I sigh into the phone, fiddling with the fringe on the blanket over my knees. “Yes, I’m fine. I’m cleared to play tomorrow. I called because, well… I have to ask you something… What’s wrong with me?”
She laughs out a response: “What?”
“I mean, like, when I broke up with you. I convinced myself that you were a distraction. When we played on the court together the night of my ACL injury, all I could think about was you and how much I wanted to go home with you after the game. And then I fucked up and I was out for the rest of the season. You know all this.”
I listen for a response, but she’s silent, waiting for me to go on.
“And, sorry if this is weird, but I may be falling for someone new. And I may have just ended things with her because I thought I had crossed the line, let myself lose focus.”
This time I stop and wait for her to say something.
“Natty. Do you really believe this girl is to blame for you going down in a spirited game? Do you really believe I was to blame for your knee injury?
I breathe out again, long and slow, as she says more.
“We both know how locked in you are on the court. We also both know that shit happens. Nothing is wrong with you. Except that you’ve invented these rules to protect yourself from being with someone.”
I want to say something, but my throat feels like it’s about to close up. I let her continue.
“Let me ask you this: How do you feel when you’re on the court, knowing she’s watching you?”
I reply without having to think: “Like a goddamn hero. I love knowing she’s there.”
“Let me ask you another question. Do you want her there tomorrow?”
I start to simultaneously sob and laugh into the phone, the word “yes” suddenly not feeling big enough.
“Okay, I think I know the answer,” Alli says. “Now, a third question: Do you want to watch Notting Hill with me?”
Alli and I had started out as friends in college, where we’d discovered our mutual obsession with rom-coms.
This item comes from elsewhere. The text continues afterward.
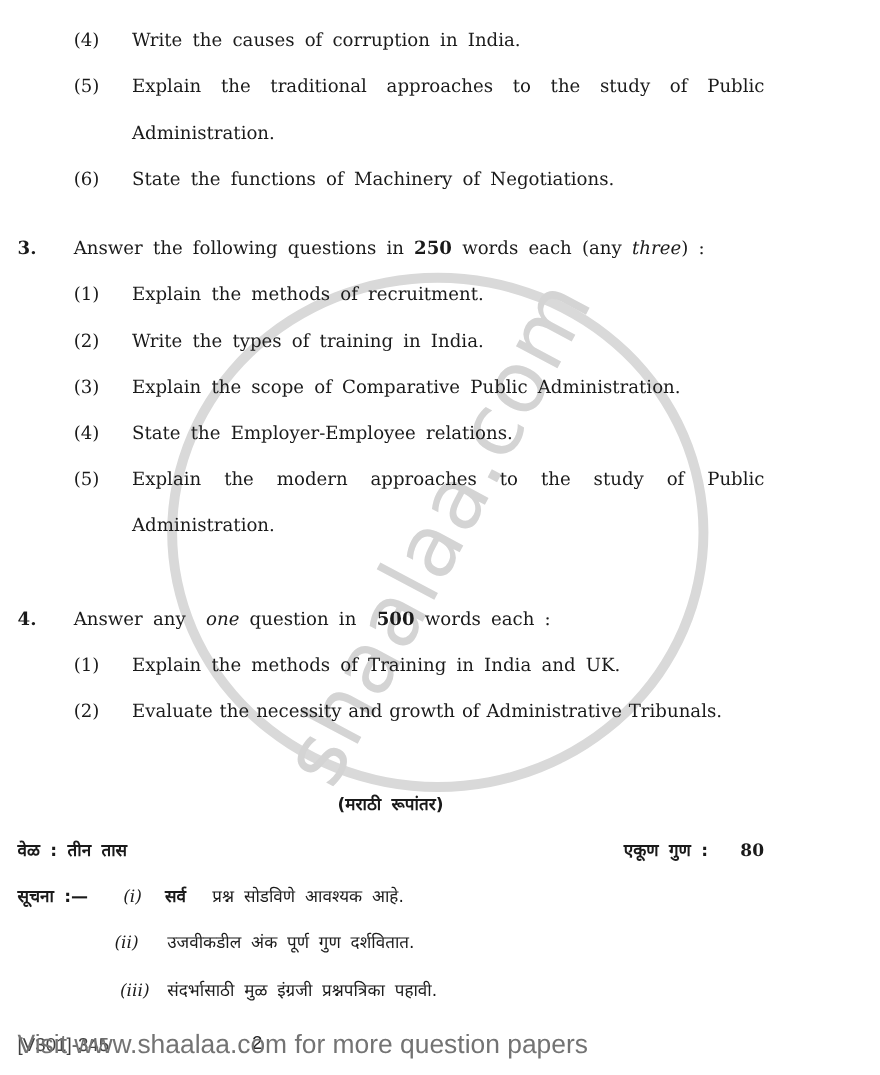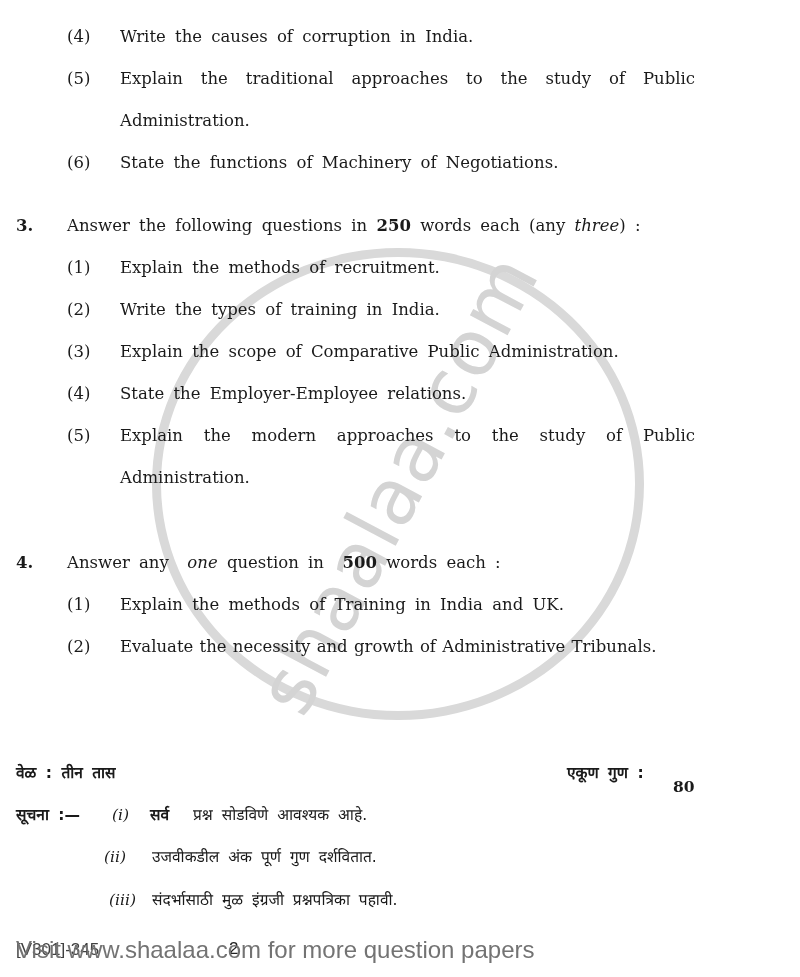"(मराठी रूपांतर)" div.line { html: none -> <div>(मराठी रूपांतर)</div> }
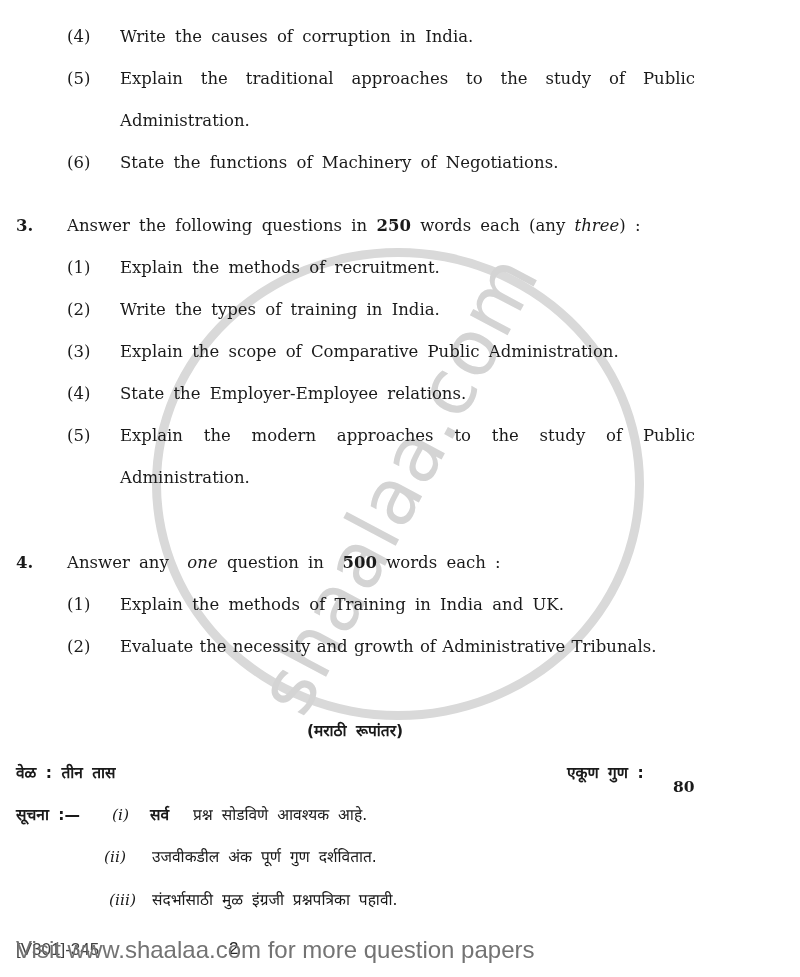"80" span { margin-top: 14px -> none }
I wipe my eyes and chuckle. “Obviously. Where is it?”
“Netflix, but I’m actually just at the end; your favorite part. The press conference where Hugh Grant wins back Julia Roberts by pretending to be the reporter from Horse & Hound.”
As I flip to Alli’s exact place in the movie, a plan starts to formulate in my head.
Game 2. I’m flying. We manage to pull a win over Liberty. The entire time, I’m sinking shots and running screens for Jada and watching her score point after point, I’m in the game. But I’m also thinking about what I know I’m going to do the second this game is over. “I was playing inspired,” I tell a sideline reporter as sweat steadily drips into my eyes. And I was. I’d just wanted to prove to myself I could kill it on the court tonight before I enacted the next phase of my plan.
After I emerge from the locker room and as soon as I can work it out with Ashley — who should be a matchmaker if she ever wants to give up PR — I secure a ticket in the friends-and-family section for game 3 tomorrow night.
I take a screenshot and text Felix: “Please?”